En la cancillería se recibió un extenso memorial del príncipe don Juan en el que el heredero de la Corona rebatía uno a uno todos los puntos en los que su padre el rey le acusaba de estar en su contra. El duque de Gerona ratificaba que obedecía a su padre y a su rey, pero le recriminaba el que se hubiera rodeado de un grupo de malos consejeros que sólo pretendían enemistarles a ambos en contra de los intereses generales. Defendía su apoyo a Clemente VII como papa legítimo frente a la postura de neutralidad de don Pedro alegando que en un asunto tan importante como ése no se podía ser indiferente, y resaltaba las cualidades del papa instalado en Aviñón frente a la iniquidad del romano. Justificaba su matrimonio con Violante de Bar afirmando que la amistad con Francia sólo podía reportar beneficios a Cataluña y a Aragón. Negaba haber conspirado en secreto con Francia y con Castilla asegurando que todas las conversaciones con gentes de esos dos reinos las había hecho salvaguardando la fidelidad y el honor al rey.
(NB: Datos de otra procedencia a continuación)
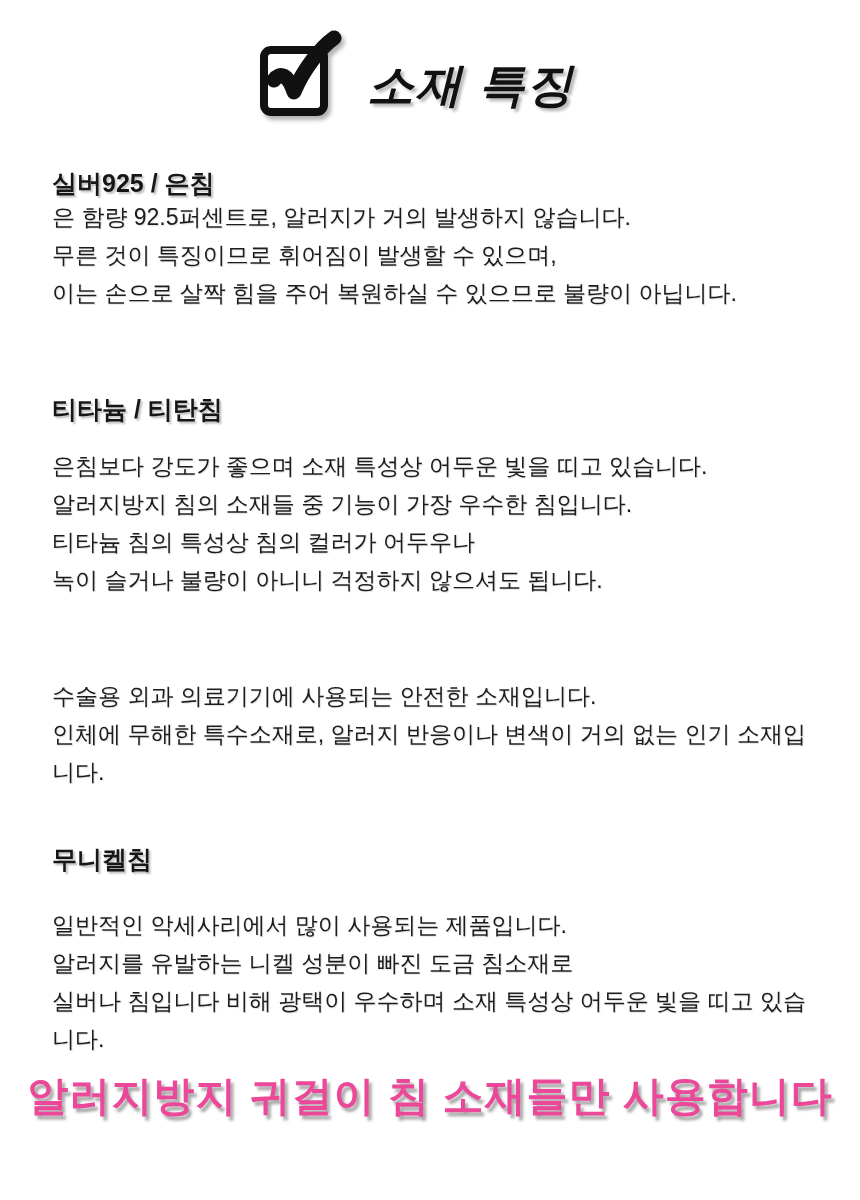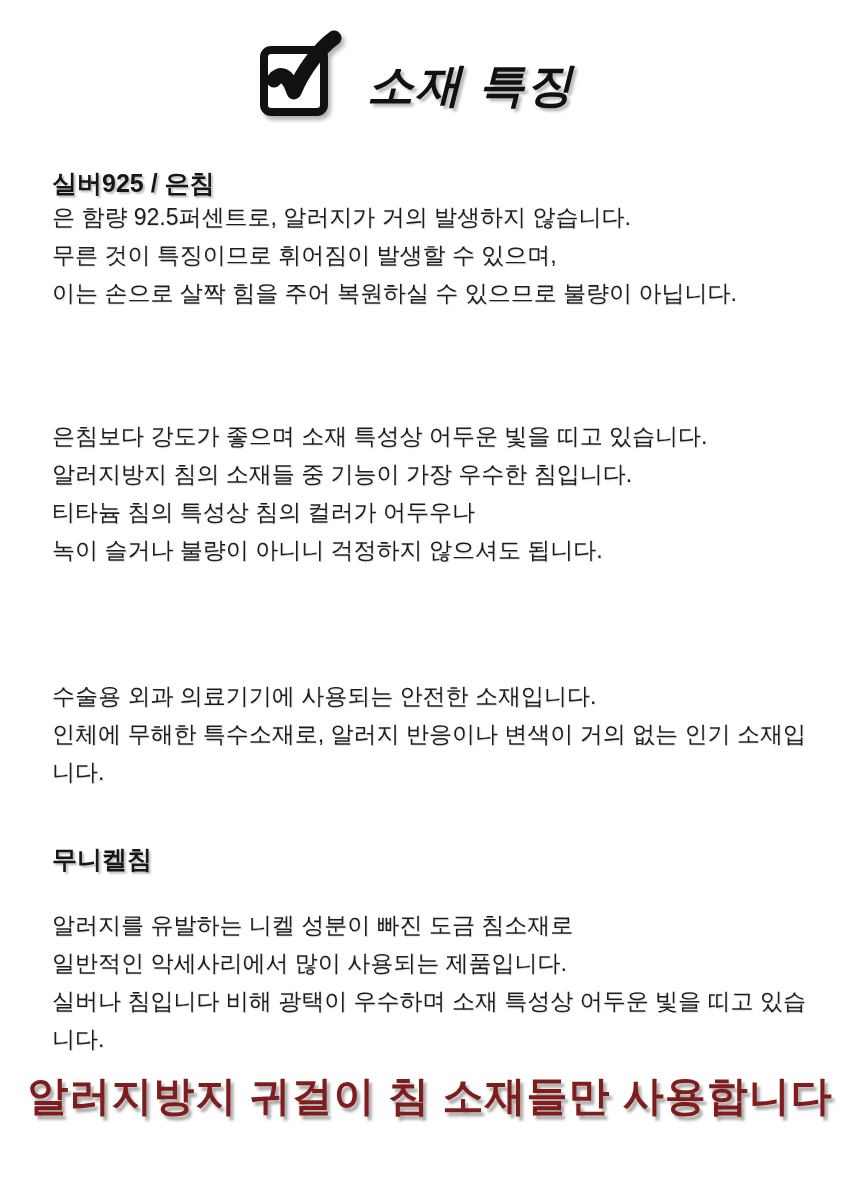--- a/index.html
+++ b/index.html
@@ -74,21 +74,21 @@
     position: absolute;
     top: 1072px;
     left: 0;
     width: 860px;
     text-align: center;
   }
   .footer-text {
     font-size: 41px;
     font-weight: 700;
     letter-spacing: 1px;
-    color: #7f1d1d;
+    color: #ec4899;
     text-shadow: 3px 4px 3px rgba(0,0,0,0.35);
     line-height: 1.2;
   }
 </style>
 </head>
 <body>
 
 <div class="page">
 
   <div class="header">
@@ -104,40 +104,41 @@
   <div class="section" id="section-1">
     <div class="section-heading">실버925 / 은침</div>
     <div class="section-body">
       <span class="line">은 함량 92.5퍼센트로, 알러지가 거의 발생하지 않습니다.</span>
       <span class="line">무른 것이 특징이므로 휘어짐이 발생할 수 있으며,</span>
       <span class="line">이는 손으로 살짝 힘을 주어 복원하실 수 있으므로 불량이 아닙니다.</span>
     </div>
   </div>
 
   <div class="section" id="section-2">
+    <div class="section-heading">티타늄 / 티탄침</div>
     <div class="section-body">
       <span class="line">은침보다 강도가 좋으며 소재 특성상 어두운 빛을 띠고 있습니다.</span>
       <span class="line">알러지방지 침의 소재들 중 기능이 가장 우수한 침입니다.</span>
       <span class="line">티타늄 침의 특성상 침의 컬러가 어두우나</span>
       <span class="line">녹이 슬거나 불량이 아니니 걱정하지 않으셔도 됩니다.</span>
     </div>
   </div>
 
   <div class="section" id="section-3">
     <div class="section-body">
       <span class="line">수술용 외과 의료기기에 사용되는 안전한 소재입니다.</span>
       <span class="line">인체에 무해한 특수소재로, 알러지 반응이나 변색이 거의 없는 인기 소재입니다.</span>
     </div>
   </div>
 
   <div class="section" id="section-4">
     <div class="section-heading">무니켈침</div>
     <div class="section-body">
+      <span class="line">일반적인 악세사리에서 많이 사용되는 제품입니다.</span>
       <span class="line">알러지를 유발하는 니켈 성분이 빠진 도금 침소재로</span>
-      <span class="line">일반적인 악세사리에서 많이 사용되는 제품입니다.</span>
       <span class="line">실버나 침입니다 비해 광택이 우수하며 소재 특성상 어두운 빛을 띠고 있습니다.</span>
     </div>
   </div>
 
   <div class="footer">
     <div class="footer-text">알러지방지 귀걸이 침 소재들만 사용합니다</div>
   </div>
 
 </div>
 

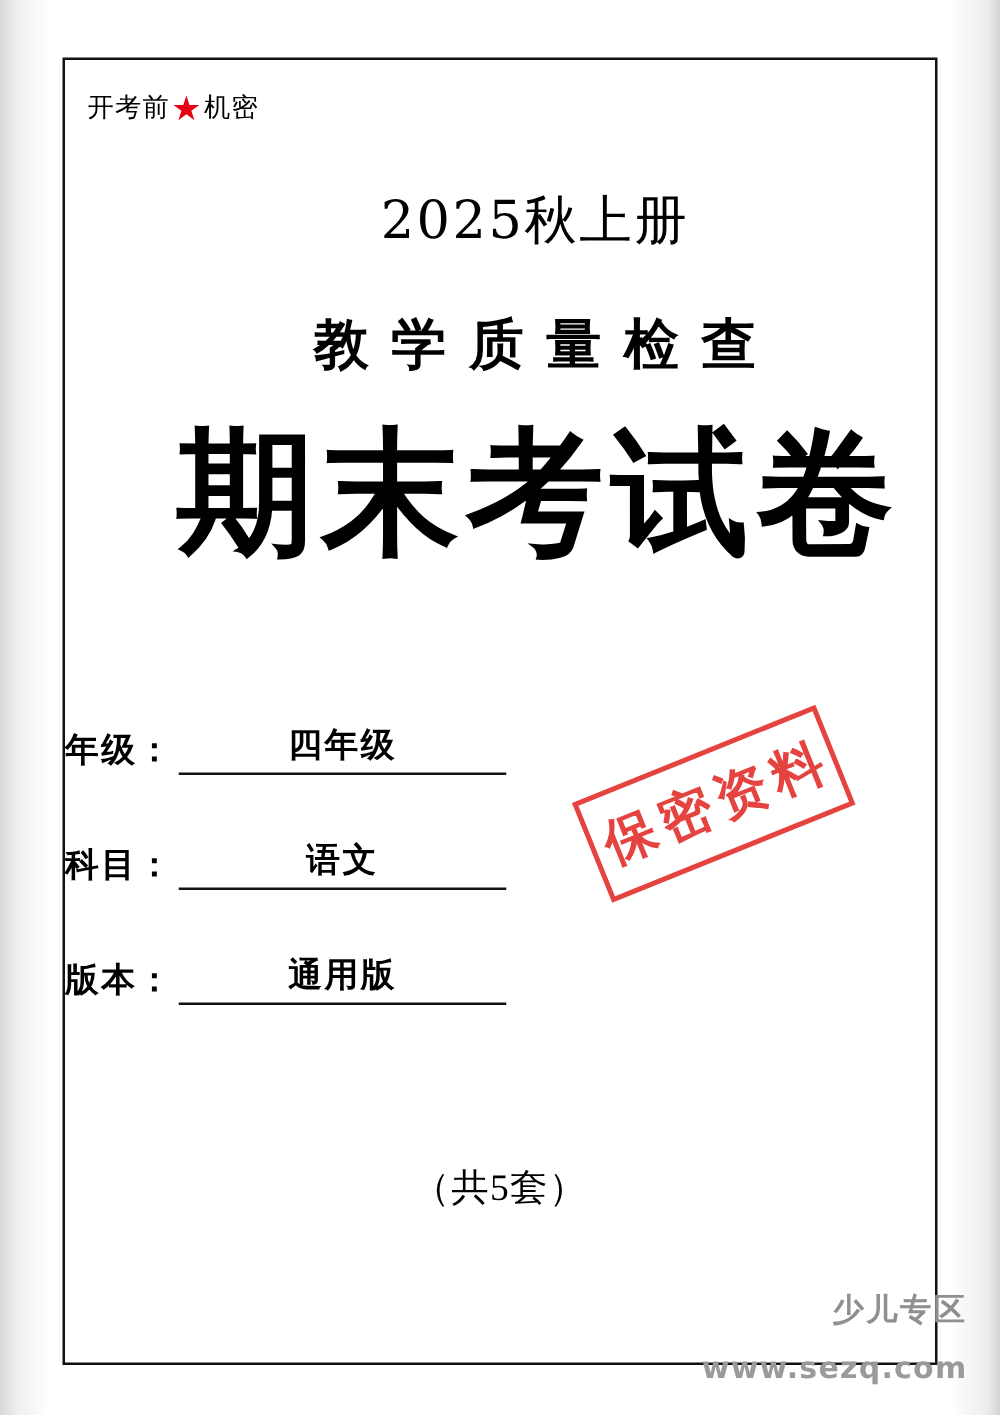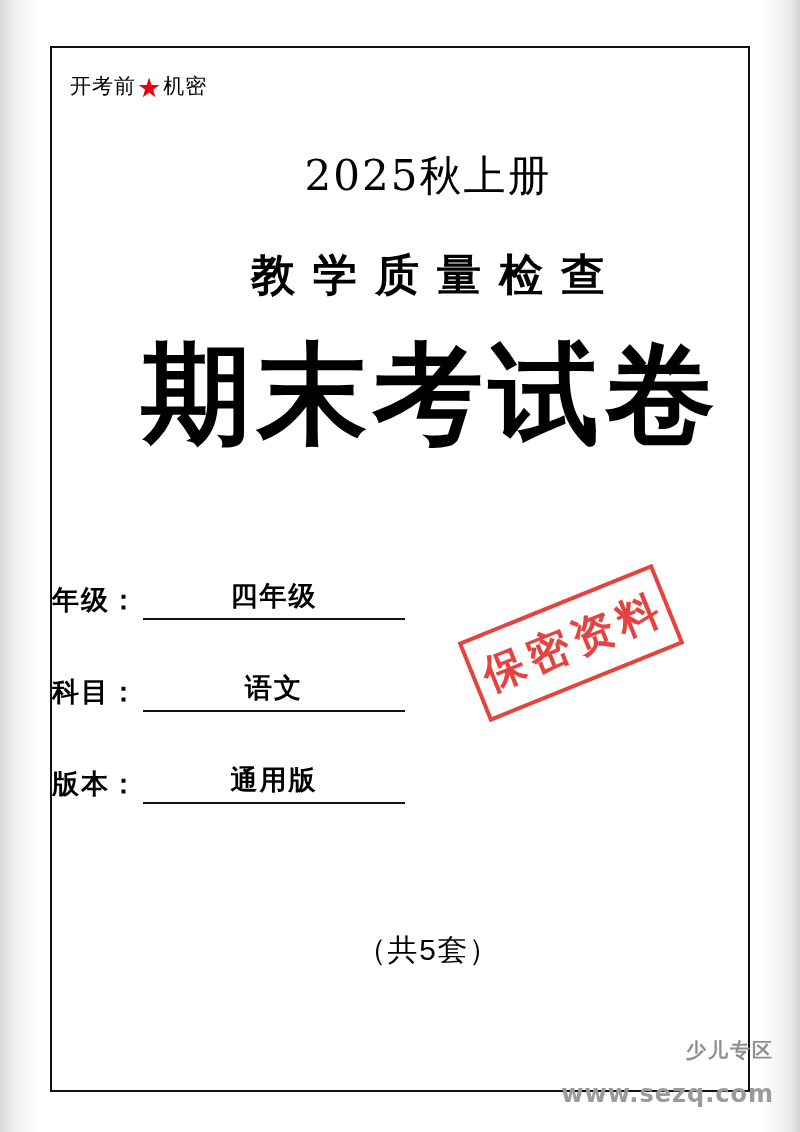--- a/index.html
+++ b/index.html
@@ -154,39 +154,38 @@
     opacity: 0.92;
   }
 
   
   .set-count {
     position: absolute;
     left: 52px;
     top: 930px;
     width: 696px;
     text-align: center;
-    font-family: Liberation Mono, monospace;
+    font-family: Liberation Serif, serif;
     font-size: 30px;
     letter-spacing: 1px;
     color: #000;
-    margin-left: 28px;
   }
 
   
   .watermark {
     position: absolute;
     right: 26px;
     bottom: 24px;
     text-align: right;
     color: #8a8a8a;
   }
   .wm-brand {
     font-family: "DejaVu Sans", sans-serif;
     font-weight: bold;
-    font-size: 20px;
+    font-size: 25px;
     letter-spacing: 2px;
     color: #8f8f8f;
   }
   .wm-url {
     font-family: "DejaVu Sans", sans-serif;
     font-weight: bold;
     font-size: 24px;
     letter-spacing: 1px;
     color: #9a9a9a;
     margin-top: 16px;

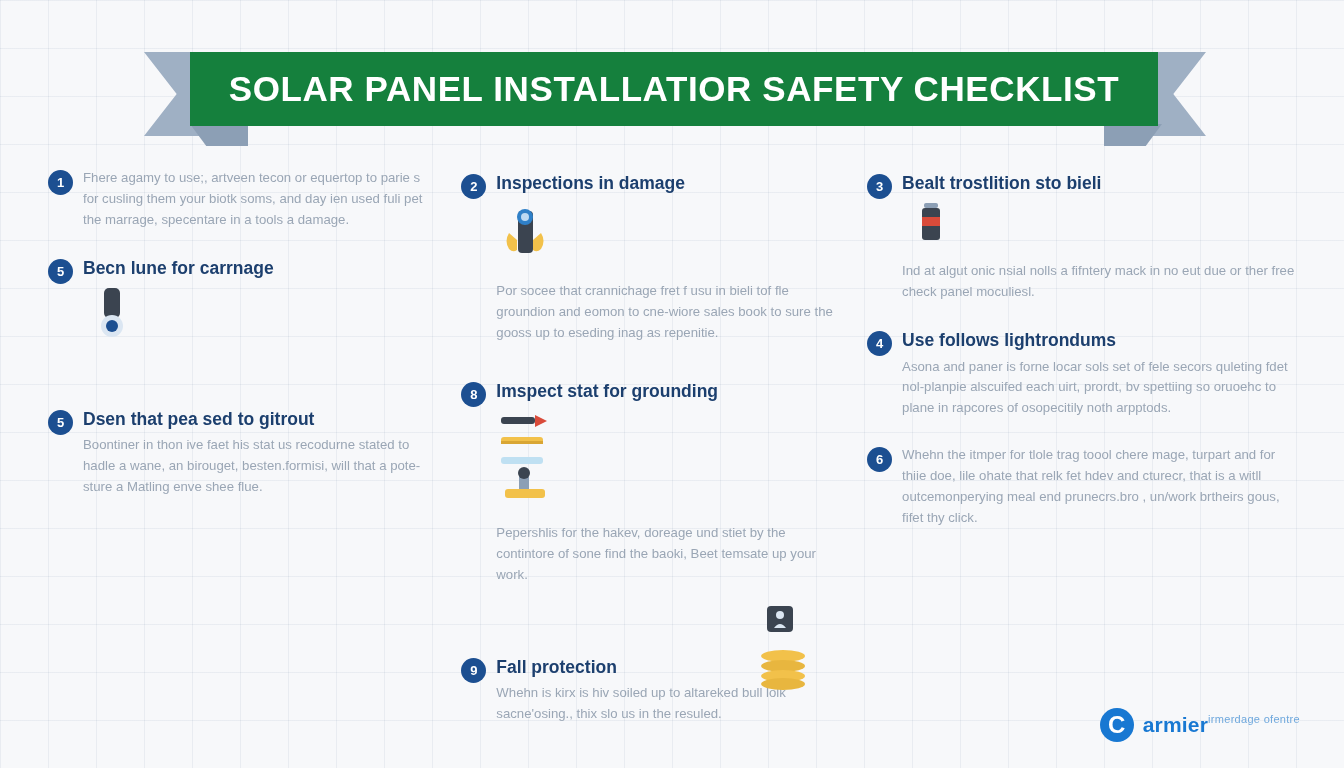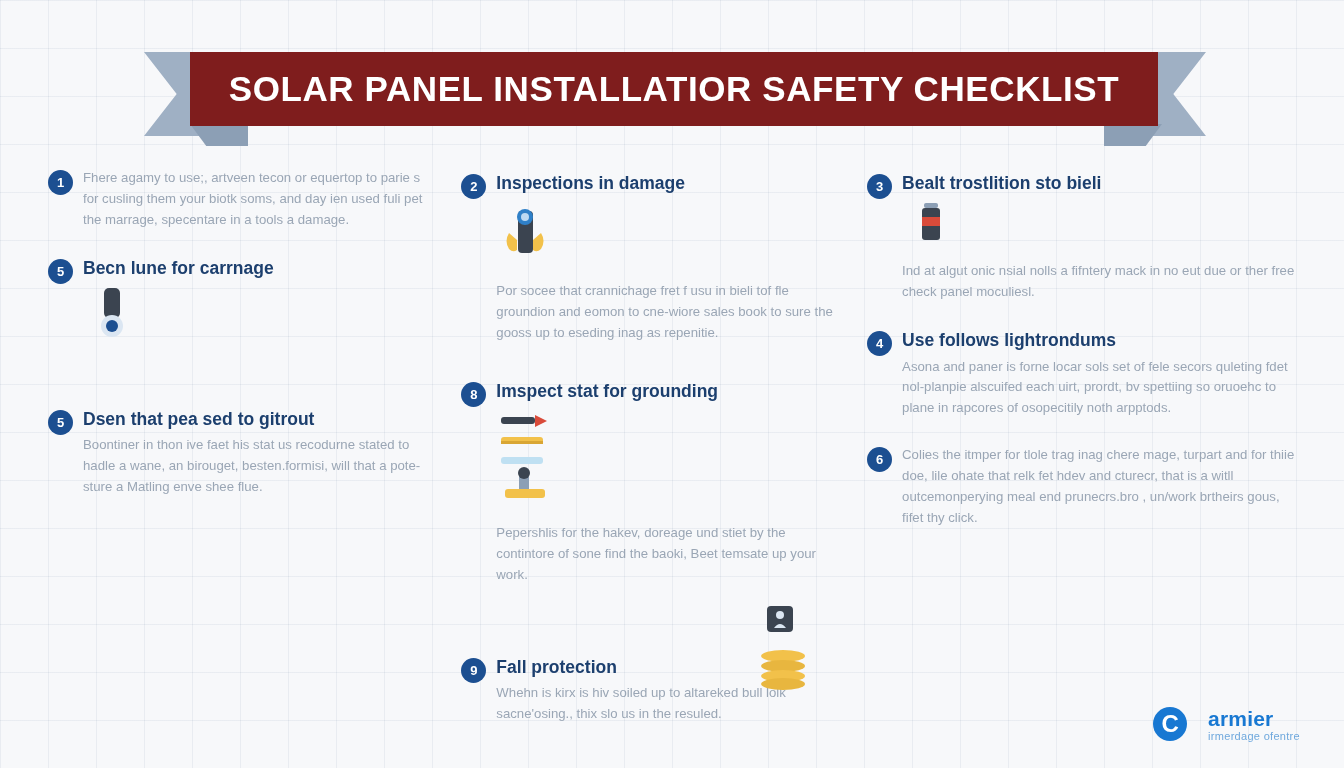--- a/index.html
+++ b/index.html
@@ -67,21 +67,21 @@
   .ribbon-fold-right {
     right: 182px;
     clip-path: polygon(0 0, 100% 0, 72% 100%, 0 100%);
   }
   .banner {
     position: absolute;
     left: 190px;
     right: 186px;
     top: 0;
     height: 74px;
-    background: #7f1d1d;
+    background: #15803d;
     display: flex;
     align-items: center;
     justify-content: center;
   }
   .banner h1 {
     margin: 0;
     color: #ffffff;
     font-size: 35px;
     font-weight: bold;
     letter-spacing: 0.6px;
@@ -179,23 +179,21 @@
     color: #fff;
     font-size: 24px;
     font-weight: bold;
     display: flex;
     align-items: center;
     justify-content: center;
     line-height: 1;
   }
   .logo-text {
     display: flex;
-    flex-direction: column;
     line-height: 1.1;
-    margin-left: 12px;
   }
   .logo-name {
     font-size: 21px;
     font-weight: bold;
     color: #1878d2;
     letter-spacing: 0.2px;
   }
   .logo-sub {
     font-size: 11px;
     color: #6fa8dd;
@@ -345,21 +343,21 @@
         <div class="num">4</div>
         <div class="item-body">
           <p class="item-title">Use follows lightrondums</p>
           <p class="item-text">Asona and paner is forne locar sols set of fele secors quleting fdet nol-planpie alscuifed each uirt, prordt, bv spettiing so oruoehc to plane in rapcores of osopecitily noth arpptods.</p>
         </div>
       </div>
 
       <div class="item" style="margin-top:26px">
         <div class="num">6</div>
         <div class="item-body">
-          <p class="item-text">Colies the itmper for tlole trag inag chere mage, turpart and for thiie doe, lile ohate that relk fet hdev and cturecr, that is a witll outcemonperying meal end prunecrs.bro , un/work brtheirs gous, fifet thy click.</p>
+          <p class="item-text">Whehn the itmper for tlole trag toool chere mage, turpart and for thiie doe, lile ohate that relk fet hdev and cturecr, that is a witll outcemonperying meal end prunecrs.bro , un/work brtheirs gous, fifet thy click.</p>
         </div>
       </div>
 
     </div>
   </div>
 
   <div style="position:absolute; left:748px; top:604px; width:420px; display:flex; gap:10px;">
     <div style="flex:0 0 auto; display:flex; flex-direction:column; align-items:center; gap:6px; width:70px;">
       <span>
         <svg width="44" height="34" viewBox="0 0 44 34">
Ante la más grave acusación de don Pedro a su hijo, la de mantener una conducta de apoyo a la revuelta del conde de Ampurias, don Juan respondía que su fidelidad había quedado manifiesta cuando acudió a Gerona al frente de un ejército y derrotó a los franceses aliados del conde en la batalla al norte de los Pirineos, pero que sintió su honor maltrecho cuando el rey dio el mando del ejército al hermano de la reina, don Bernardo de Forciá, pues el infante consideraba que tras su victoria en Durban era el más indicado para dirigir las tropas. El memorial del duque de Gerona acababa con un amargo lamento por tantas ofensas recibidas, por las injusticias que se habían cometido con él y por las palabras inconvenientes e inmerecidas que el rey le había dirigido.